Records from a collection

━━━━━━━━━━━━━━━━━━━━

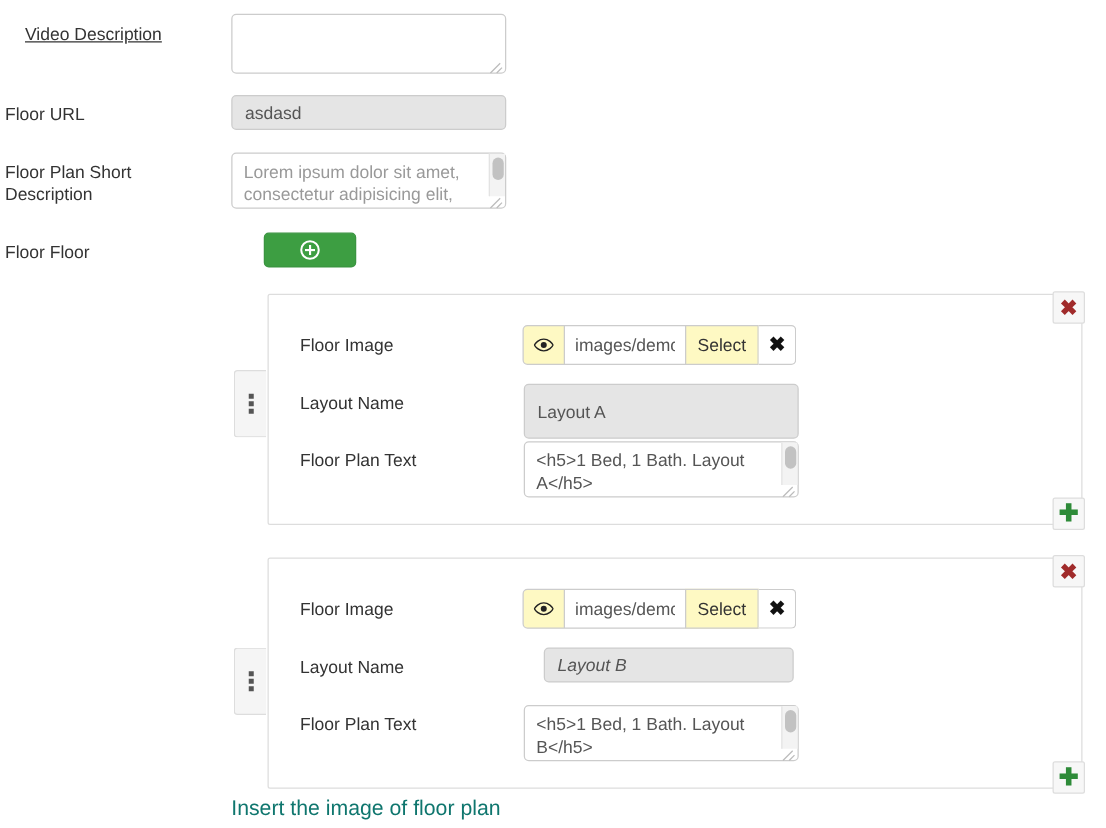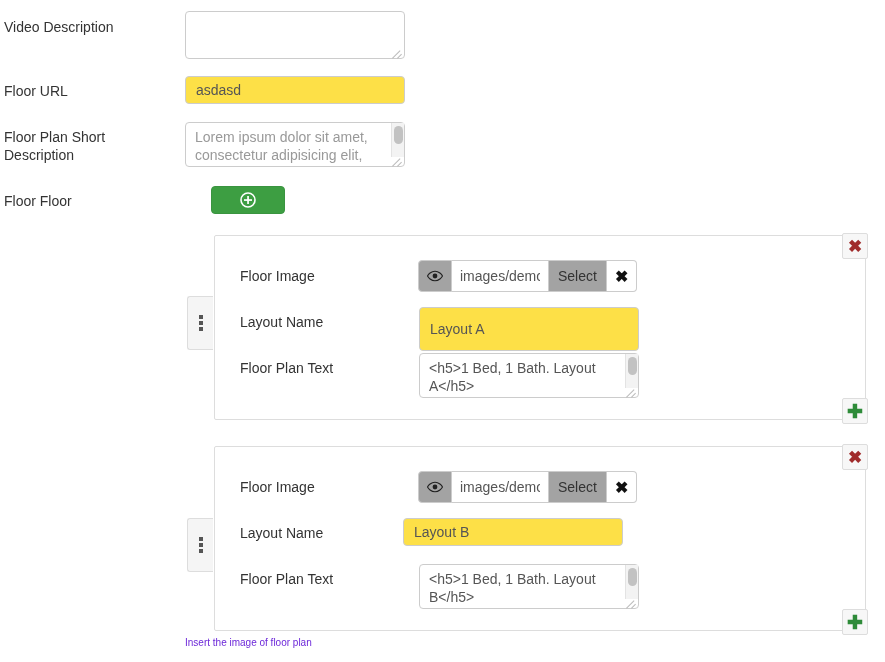"Video Description" div.field-label { left: 4px -> 20px; text-decoration: none -> underline }
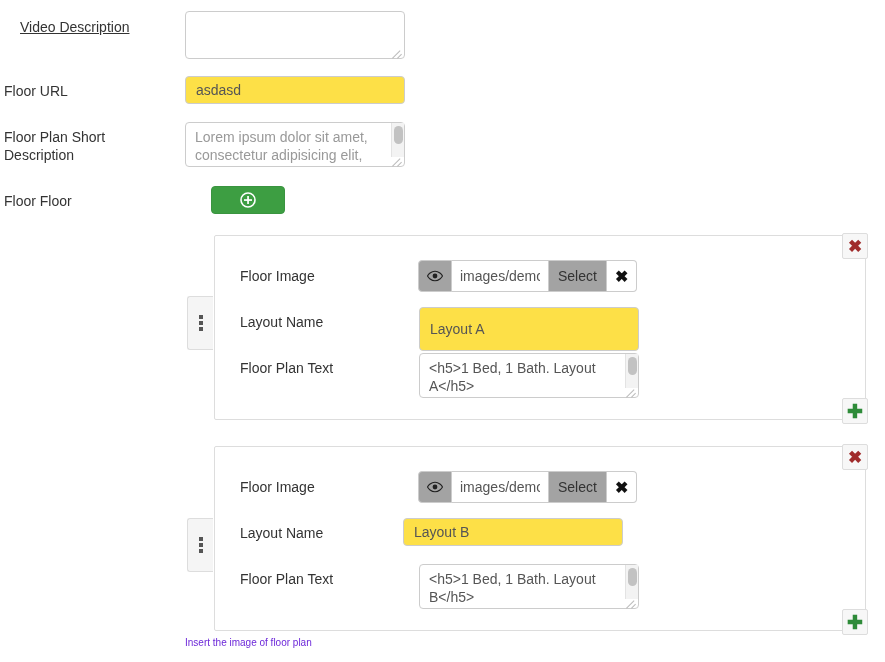"asdasd" .txt-input { background: #fde047 -> #e5e5e5 }
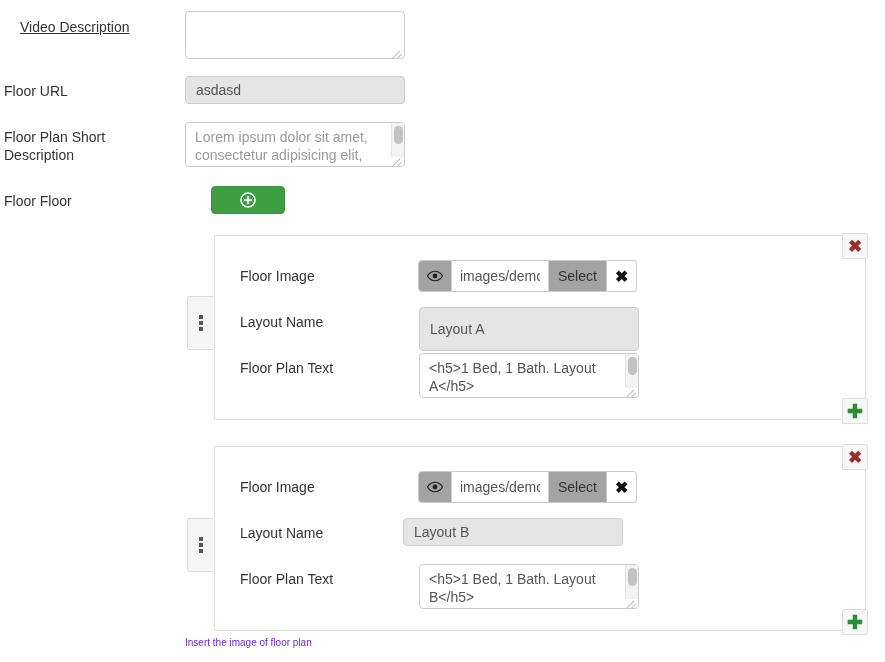"Select" .ig-btn { background: #a3a3a3 -> #fef9c3 }
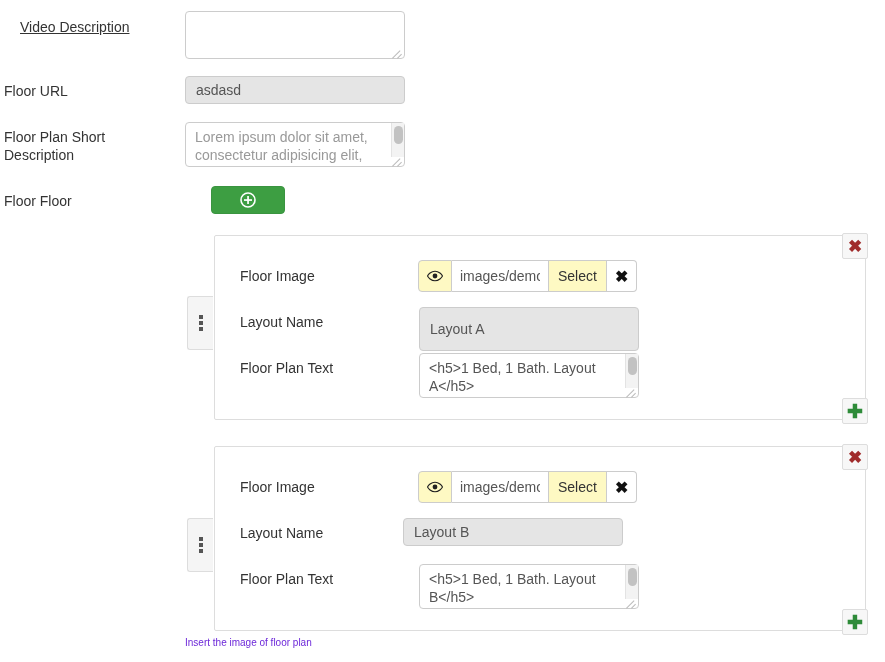"Layout B" input.txt-input { font-style: none -> italic; left: 188px -> 220px; width: 220px -> 200px }
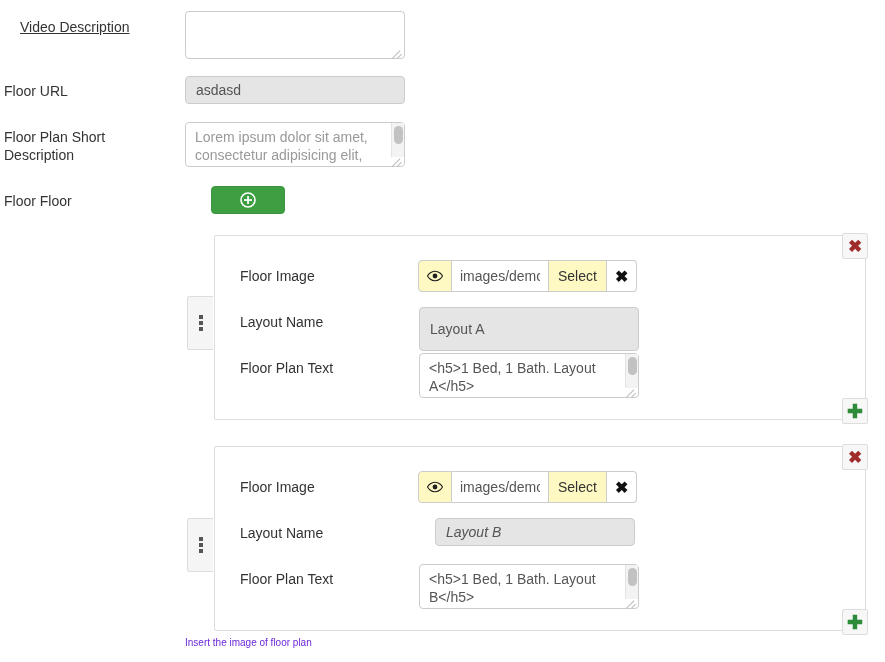"Insert the image of floor" .help-text { color: #6d28d9 -> #0f766e; font-size: 10px -> 17px }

━━━━━━━━━━━━━━━━━━━━

■ ASSIGNED TASK
Word for word, set down every line of the records above, and leave the pictures out.

■ SOLUTION FOR THIS TASK
"Video Description" div.field-label { left: 4px -> 20px; text-decoration: none -> underline }
"asdasd" .txt-input { background: #fde047 -> #e5e5e5 }
"Select" .ig-btn { background: #a3a3a3 -> #fef9c3 }
"Layout B" input.txt-input { font-style: none -> italic; left: 188px -> 220px; width: 220px -> 200px }
"Insert the image of floor" .help-text { color: #6d28d9 -> #0f766e; font-size: 10px -> 17px }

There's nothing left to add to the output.